After breakfast a few of us rented a car to get into town to organise a few things. My phone was messing with me the last few weeks. The battery just went down quickly, the phone shut off in between and a few more hick ups. Too much to be reliable on the trail as my only source of navigation and rescue device.

I got to the store, the Apple employee ran a diagnosis program and couldn’t find a battery problem. We started talking and he asked what I was doing here – so I told him. After a short while of disbelieve he just looked at me and said: “Bro, you need a new phone! I won’t let you go out there without a working phone!”. I just looked at him astonished and asked how the warranty situation looked like. He just turned his screen to me – my very last day of the one year warranty was today! Can you believe? I had bought the phone on the 18. May 2016 in New Zealand after submerging my old one in salt water. On the 17. May 2017 I am sitting here now… Sometimes luck is on your side! He just smiled at me and said if I would have come after 5pm a replacement phone would have been 350$.

So we backed my phone up in the cloud deleted the old one and he handed me my new one. When I wanted to sign into my Apple Account to download my backup onto the new phone it asked me to insert a code which had been sent to my telephone number and my computer. The telephone number listed was my old New Zealand number which doesn’t exist anymore and my computer is back in Germany with a friend. 😳 He told me to call the hotline to see if they could do anything. They could – but it would have taken 7 days to unlock my account after I had send in a bunch of documents. No option at all. I was stuck! A new phone which worked but nothing on it. No contacts, no maps, no nothing. My last hope: my friend Annabel in Germany who has my computer. I logged into my Facebook account on one of the computers in the Apple store and send her a message. And all friends who I knew would have her number… To make a long story short. It was 12 o’clock at night, she had just come home from Chicago and luckily heard her phone. She got my computer turned it on and send me the code which appeared on the screen and I was able to start the download.

Wow. Enough luck for a while!!!

The day itself sucked. I sat in the Apple store until they closed at 9 at night. In between I drove the other ones back in camp, came back to the apple store, did my chores in town, food shopping and so on. Luckily the Little One joined me and watched my phone in the store while I did my shopping and I had company as well. When we finally got home at 0:30 I was done.

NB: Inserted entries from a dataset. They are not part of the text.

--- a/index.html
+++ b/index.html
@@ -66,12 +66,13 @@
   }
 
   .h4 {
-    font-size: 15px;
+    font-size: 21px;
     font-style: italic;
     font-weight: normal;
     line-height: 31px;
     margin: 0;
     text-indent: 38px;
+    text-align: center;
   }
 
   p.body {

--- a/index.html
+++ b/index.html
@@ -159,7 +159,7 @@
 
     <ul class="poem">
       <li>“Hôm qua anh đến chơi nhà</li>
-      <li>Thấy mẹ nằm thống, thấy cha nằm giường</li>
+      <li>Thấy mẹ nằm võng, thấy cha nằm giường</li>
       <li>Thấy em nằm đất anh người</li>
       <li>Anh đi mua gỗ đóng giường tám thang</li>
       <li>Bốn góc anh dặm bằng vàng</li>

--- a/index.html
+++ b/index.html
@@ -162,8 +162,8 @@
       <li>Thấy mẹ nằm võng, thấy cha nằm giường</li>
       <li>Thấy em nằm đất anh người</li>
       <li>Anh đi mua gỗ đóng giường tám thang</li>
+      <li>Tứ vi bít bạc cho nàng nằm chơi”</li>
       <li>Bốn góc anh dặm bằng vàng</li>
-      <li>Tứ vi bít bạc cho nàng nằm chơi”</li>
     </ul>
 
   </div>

After I returned the car the next morning (which also took 2.5h) I needed a 3h nap and then did all my chores (repairing gear, sending equipment ahead for the mountains, packing food and all these little things. It was already 4pm and we wanted to leave this day. But Sophia and I just looked at each other completely exhausted from these 1.5 days in town and mad the call to stay the night and head out tomorrow. A good decision! The vortex of Hiker Heaven had gotten us… 😂

I finished up and we had a free evening with cooking and also hanging out with the family who was finally reunited. A really needed evening after the heavy last week and the town days.

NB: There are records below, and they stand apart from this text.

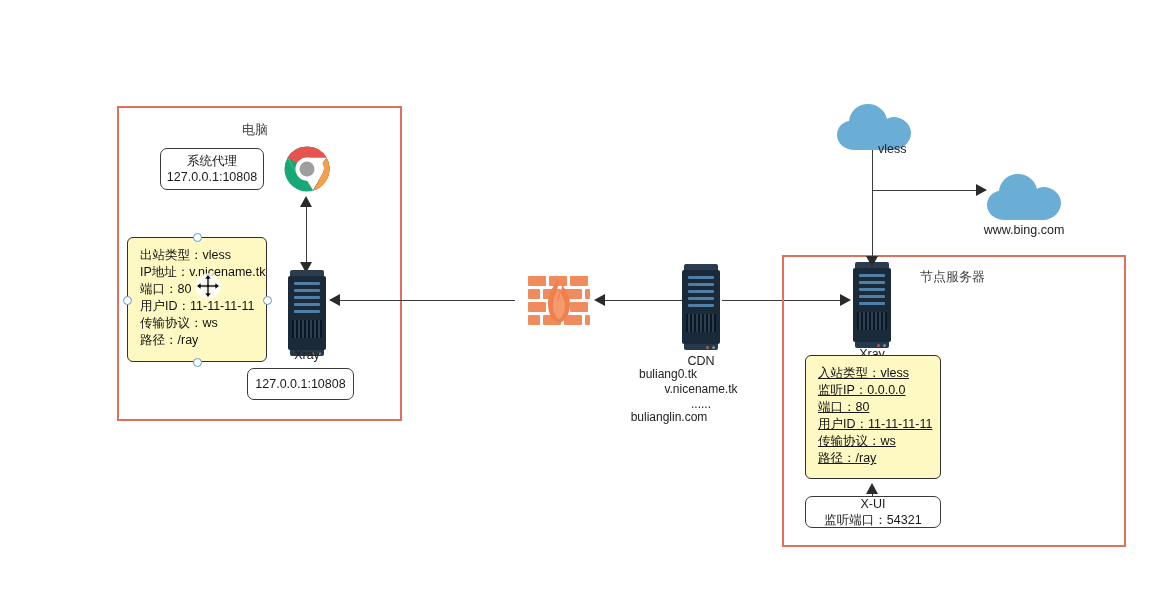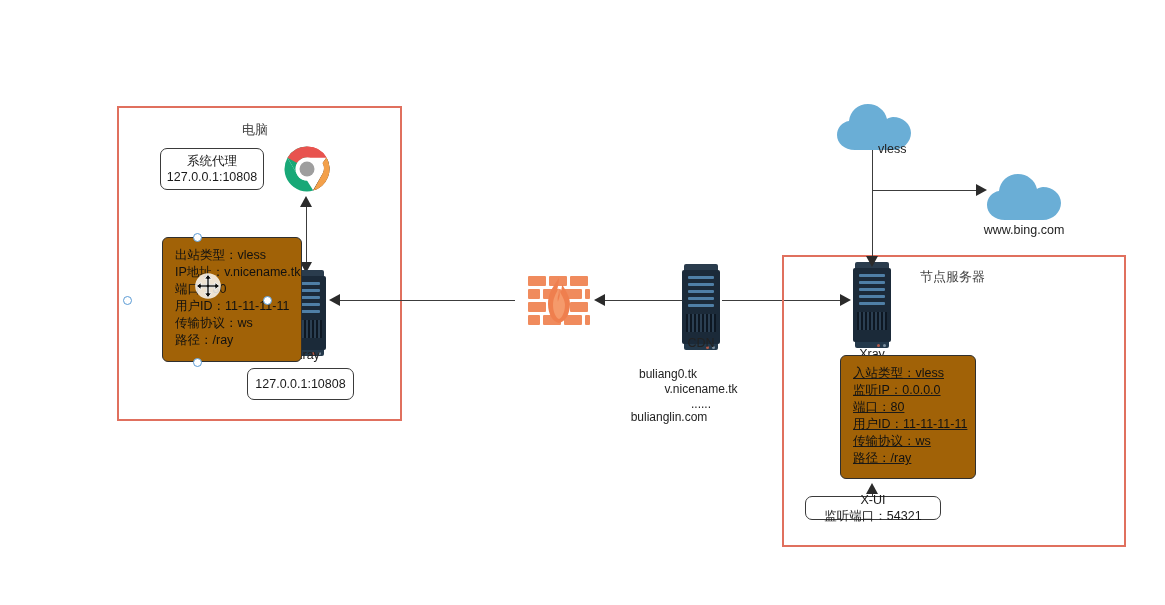--- a/index.html
+++ b/index.html
@@ -19,8 +19,8 @@
   .box.pad{padding:7px 10px;}
 
   
-  .cfg{position:absolute;border:1.7px solid #2f2f2f;border-radius:6px;background:#a16207;
-       box-sizing:border-box;padding:9px 12px;margin-left:35px;}
+  .cfg{position:absolute;border:1.7px solid #2f2f2f;border-radius:6px;background:#fef9c3;
+       box-sizing:border-box;padding:9px 12px;}
   .cfg .ln{font-size:12.5px;line-height:17px;white-space:nowrap;color:#111;}
 
   

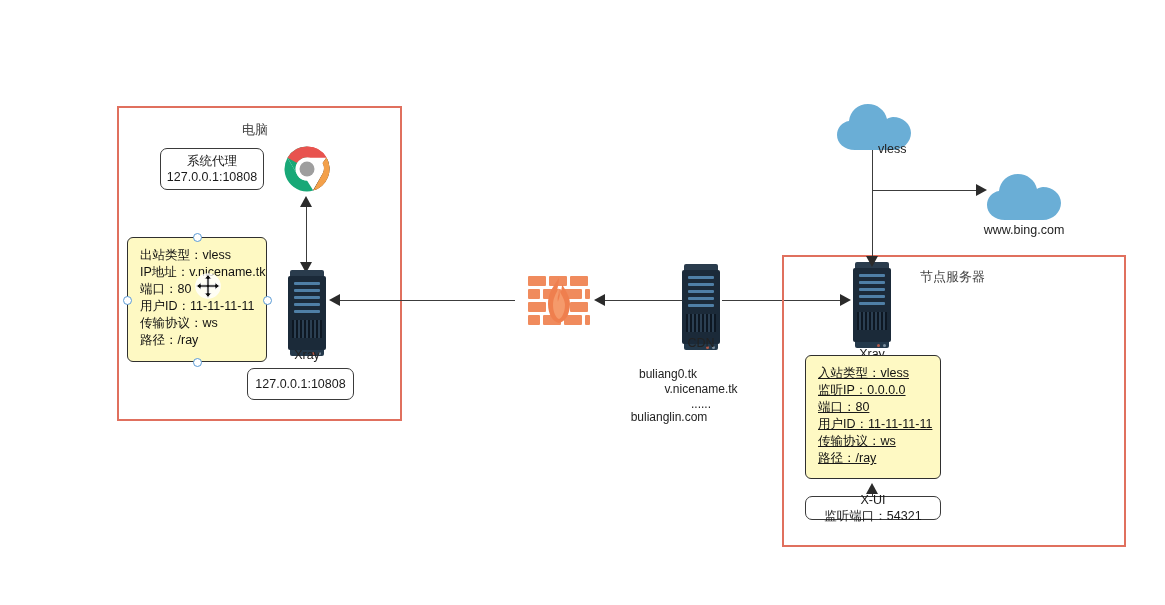--- a/index.html
+++ b/index.html
@@ -178,7 +178,7 @@
     <div class="srv-led"></div>
       <div class="srv-led2"></div>
   </div>
-  <div class="lbl c" style="left:701px;top:336px;text-align:right;">CDN</div>
+  <div class="lbl c" style="left:701px;top:354px;text-align:right;">CDN</div>
   <div class="lbl c sm" style="left:668px;top:367px;">buliang0.tk</div>
   <div class="lbl c sm" style="left:701px;top:382px;">v.nicename.tk</div>
   <div class="lbl c sm" style="left:701px;top:397px;">......</div>

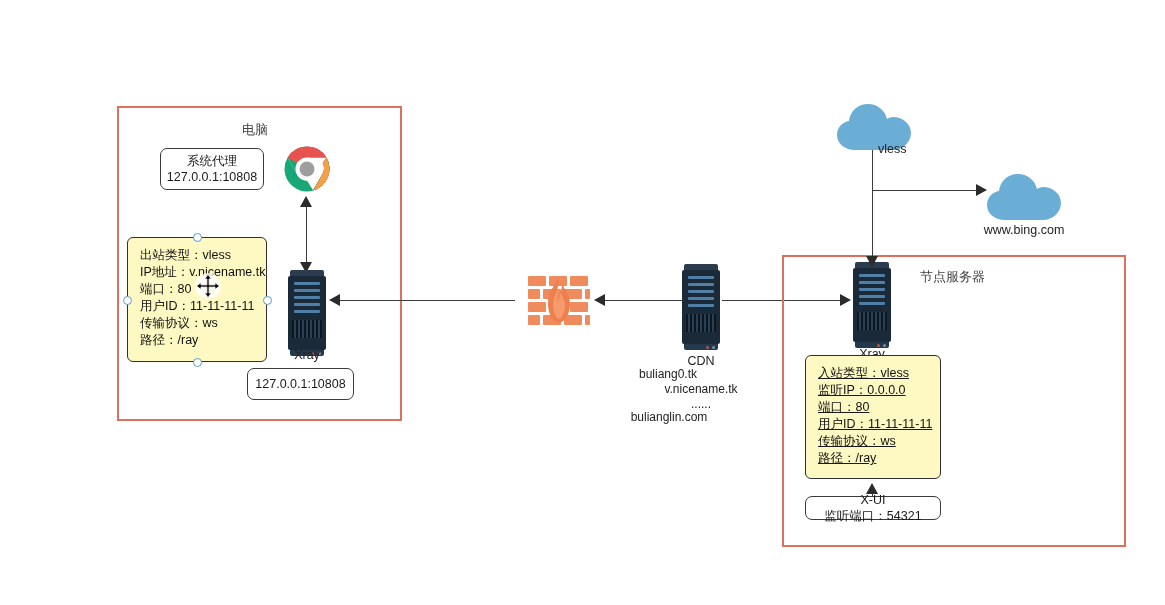--- a/index.html
+++ b/index.html
@@ -226,7 +226,7 @@
   <div class="vline" style="left:872px;top:491px;height:7px;"></div>
   <div class="arrowU" style="left:866px;top:483px;"></div>
 
-  <div class="box center" style="left:805px;top:496px;width:136px;height:24px;">
+  <div class="box center" style="left:805px;top:496px;width:136px;height:32px;">
     <div class="ln">X-UI</div>
     <div class="ln">监听端口：54321</div>
   </div>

It is hard to understand until you are in the trail yourself – but the hiker life is busy and stressful in its own way. And I am not complaining but it is. During the day you don’t have any time at all since you are always hiking. So no free hands or time to do anything but hiking. That’s also why I love it I guess. The only thing which keeps you busy during the day is the thoughts about the day, the next water source, how much food you are allowed to eat, what consequences it will have if you do more or less than your planned milage and so on. During the breaks you eat as much as you can, filter water, plan the rest of the days in the maps and try to nap for a short while to recover. The five minutes which we always have or take to make a phone call in normal life just don’t exist. So whenever you are in town you struggle with treating yourself with food and drinks, relaxing and catching up with people, buying food, charging batteries, making backups, all your other chores and planning and also contacting the “outside world”. Town days are way more stressful than hiking and as much as you crave a town for food and showers as happy you are to leave it after a day to have peace again…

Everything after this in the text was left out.